Но Софья Андреевна совсем иначе воспринимает необычные наклонности дочери. Она с негодованием и даже брезгливостью относится к ним. Для Льва Николаевича Мария Львовна – самая близкая из детей, для Софьи Андреевны – последняя из всех.
«У нас сегодня… неприятно, – сообщает она сестре. – Вхожу утром в столовую кофе пить, вижу стоит Левочка, стакан чаю в руках и кричит на Таню. Я спросила, что такое; оказывается, что Илья и Машка напели отцу, что вечер – скука, что они против, что неизвестно для кого я делаю вечер и т. д. Таня в это время приехала и сказала, как она всегда искренна, что ей это очень весело и что она не понимает, как девочке 16 лет может быть скучно танцевать. Тогда Левочка что-то в этом нашел (против шерстки погладили) и начал кричать на Таню, что она лжет и проч. Почему лжет, он так и не мог отказать. Я вступилась за Таню, и вышла история. Вечер я расстроила, сказала всем, а эту пейзанскую [!] Машку я еще теперь больше приберу к рукам… Конечно, я очень сердита и начну ездить эти дни в театры, цирки и проч. А Машка будет сидеть дома и ничего завтра не получит, даже не поздравлю ее».
«Маша все так же скрытна, неуловима и бледна. Не ест мяса и очень этим меня сердит».

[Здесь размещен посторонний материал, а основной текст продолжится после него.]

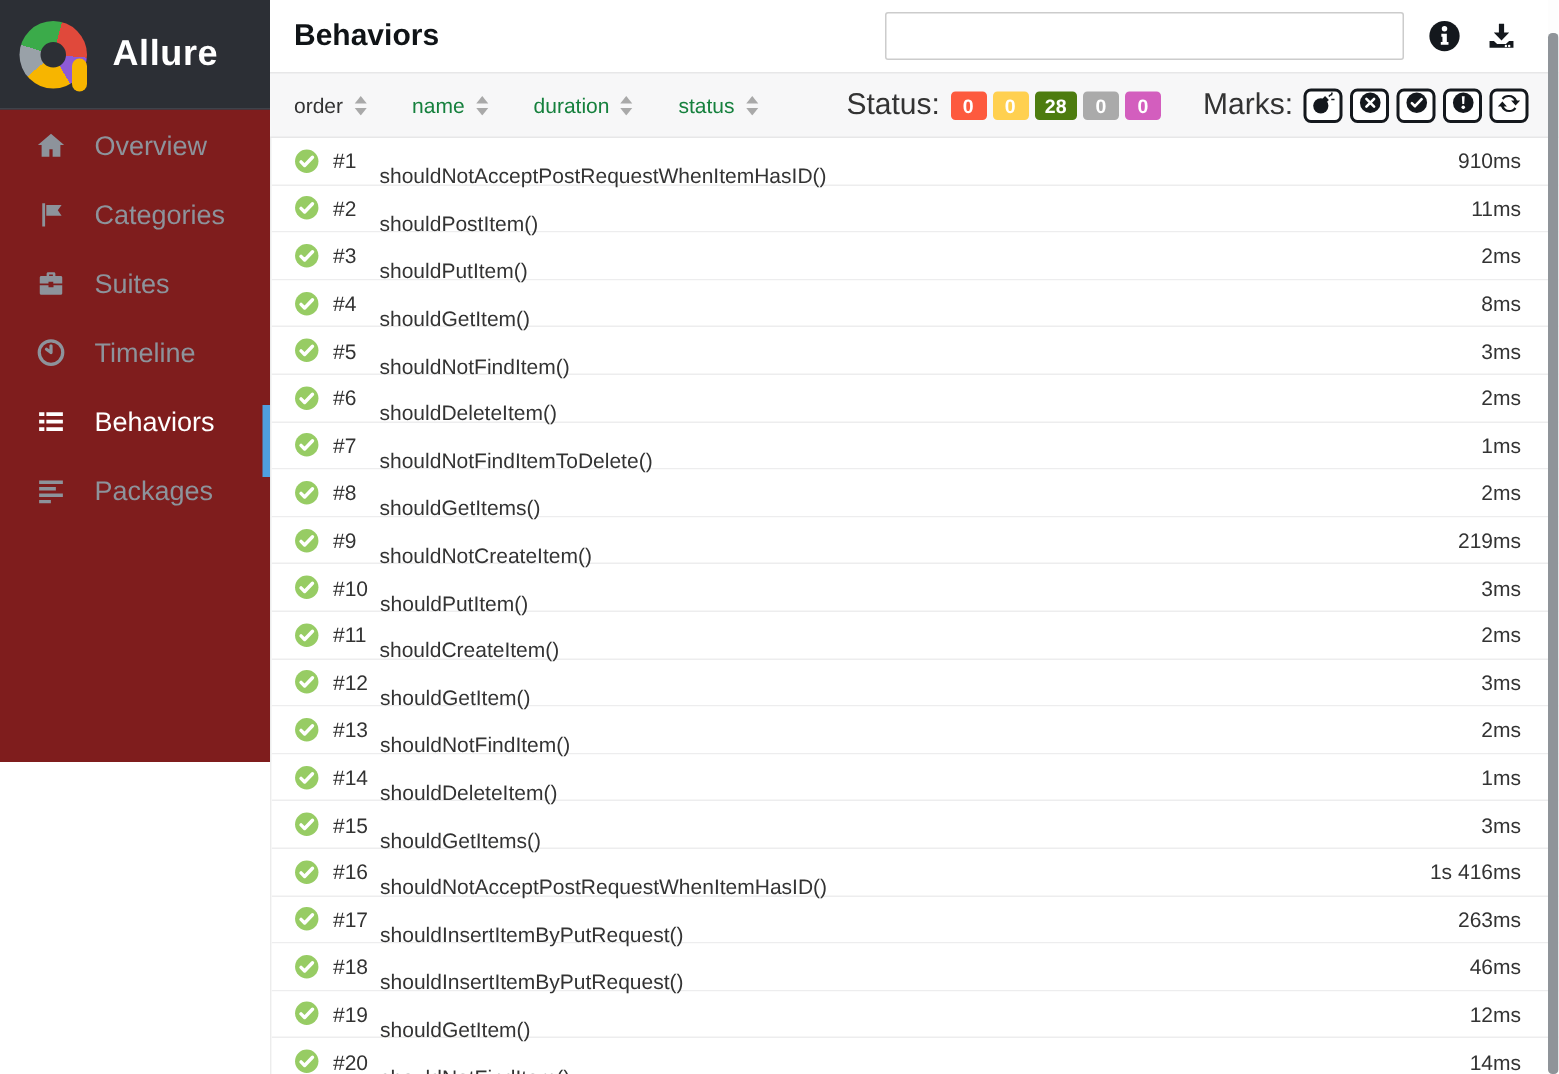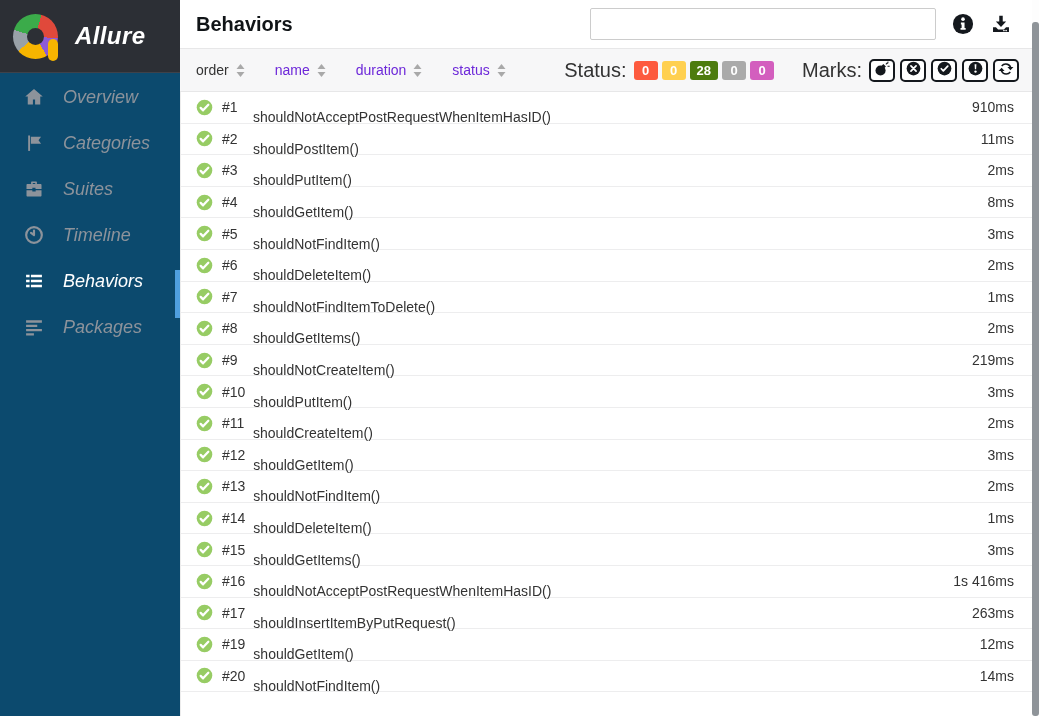--- a/index.html
+++ b/index.html
@@ -7,7 +7,7 @@
        font-family:"Liberation Sans",sans-serif;-webkit-font-smoothing:antialiased;}
 
   
-  .sidebar{position:absolute;left:0;top:0;width:180px;height:716px;background:#0c4a6e;font-style:italic;}
+  .sidebar{position:absolute;left:0;top:0;width:180px;height:508px;background:#7f1d1d;}
   .logo-area{height:72px;background:#2c2f35;border-bottom:1px solid #3e424a;
              display:flex;align-items:center;gap:17px;padding-left:13px;cursor:pointer;}
   .logo{position:relative;width:45px;height:45px;border-radius:50%;flex:none;

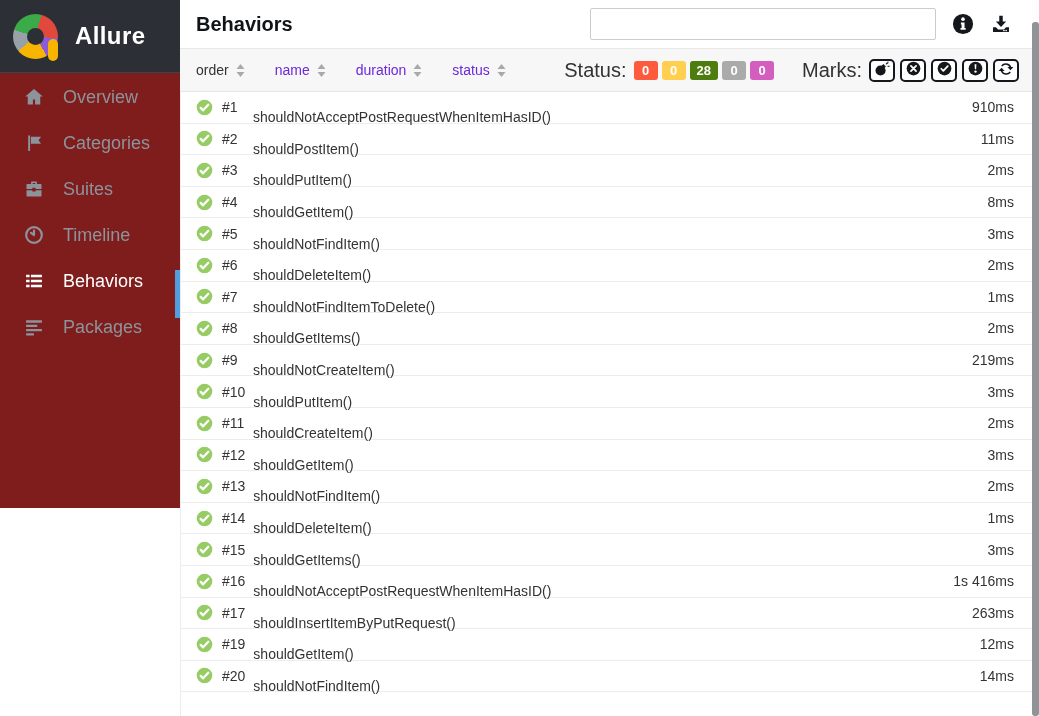--- a/index.html
+++ b/index.html
@@ -37,7 +37,7 @@
   .table-header{height:44px;box-sizing:border-box;background:#f7f7f8;border-top:1px solid #e7e7e8;
                 border-bottom:1px solid #e7e7e8;display:flex;align-items:center;padding:0 20px 0 16px;}
   .cols{display:flex;align-items:center;}
-  .col{display:flex;align-items:center;gap:7px;margin-right:30px;font-size:14px;color:#6d28d9;cursor:pointer;}
+  .col{display:flex;align-items:center;gap:7px;margin-right:30px;font-size:14px;color:#15803d;cursor:pointer;}
   .col.active{color:#333;}
   .sort-icon{display:flex;}
   .filters{margin-left:auto;display:flex;align-items:center;}

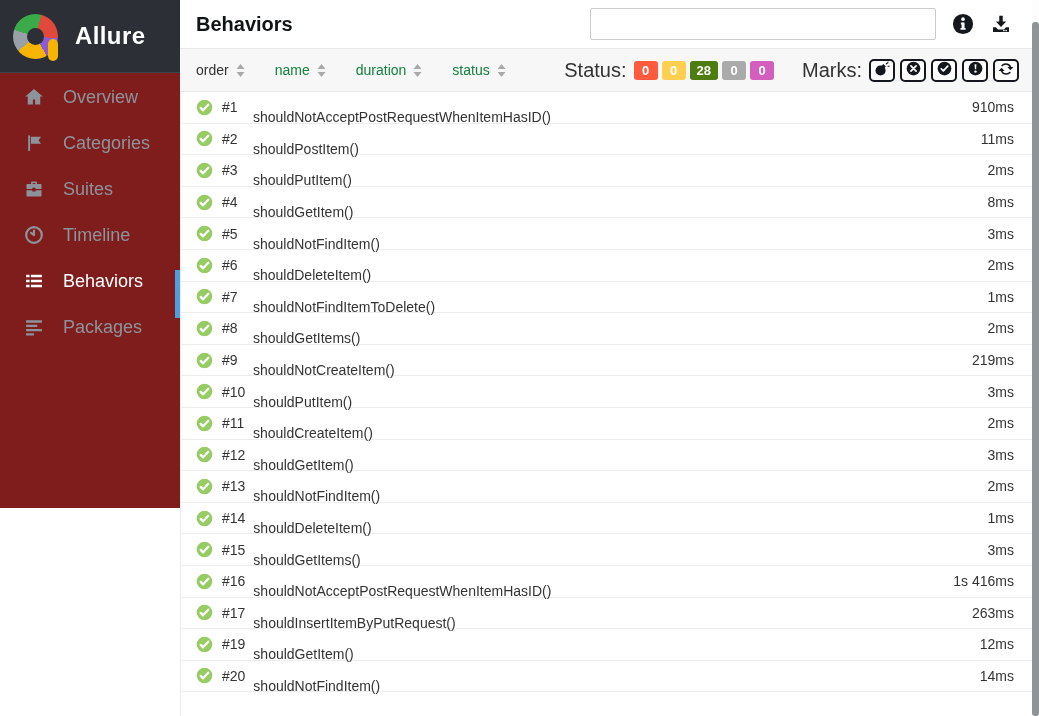--- a/index.html
+++ b/index.html
@@ -467,6 +467,17 @@
           <span class="row-duration">263ms</span>
         </div>
 
+        <div class="row">
+          <span class="row-status">
+            <svg width="17" height="17" viewBox="0 0 24 24">
+              <circle cx="12" cy="12" r="11" fill="#97cc64"></circle>
+              <path d="M6.6 12.6l3.4 3.4 7.4-7.8" fill="none" stroke="#fff" stroke-width="3.2" stroke-linecap="round" stroke-linejoin="round"></path>
+            </svg>
+          </span>
+          <span class="row-order">#18</span>
+          <span class="row-name">shouldInsertItemByPutRequest()</span>
+          <span class="row-duration">46ms</span>
+        </div>
 
         <div class="row">
           <span class="row-status">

«Все мои несчастные дети спутаны нравственно совершенно; теперь кризис, и они колеблются, куда и как идти. Прежде они были под гнетом упреков и проповедей отца, теперь он очень весел, добр, живет по-прежнему и ничего не проповедует. Дети, старшие, конечно, предоставлены сами себе и вот ищут пути… Сегодня был разговор со старшими и потом с Машей и Верой Шидловской. Я внушала вместе с Верой своей Маше, что в тысячу раз лучше быть последовательной, цельной и танцевать в своем кругу и молиться в своей церкви, чем галдеть песни с пейзанками, перенимать их грубые нравы и жить совсем без веры. В конце концов все-таки, замужем или девушкой, придется жить всю жизнь в своей среде, и все вышедшие из нее всегда несчастливы, без исключения. Маша ничего на это не могла сказать, и я надеюсь, потихоньку, но я ее образумлю».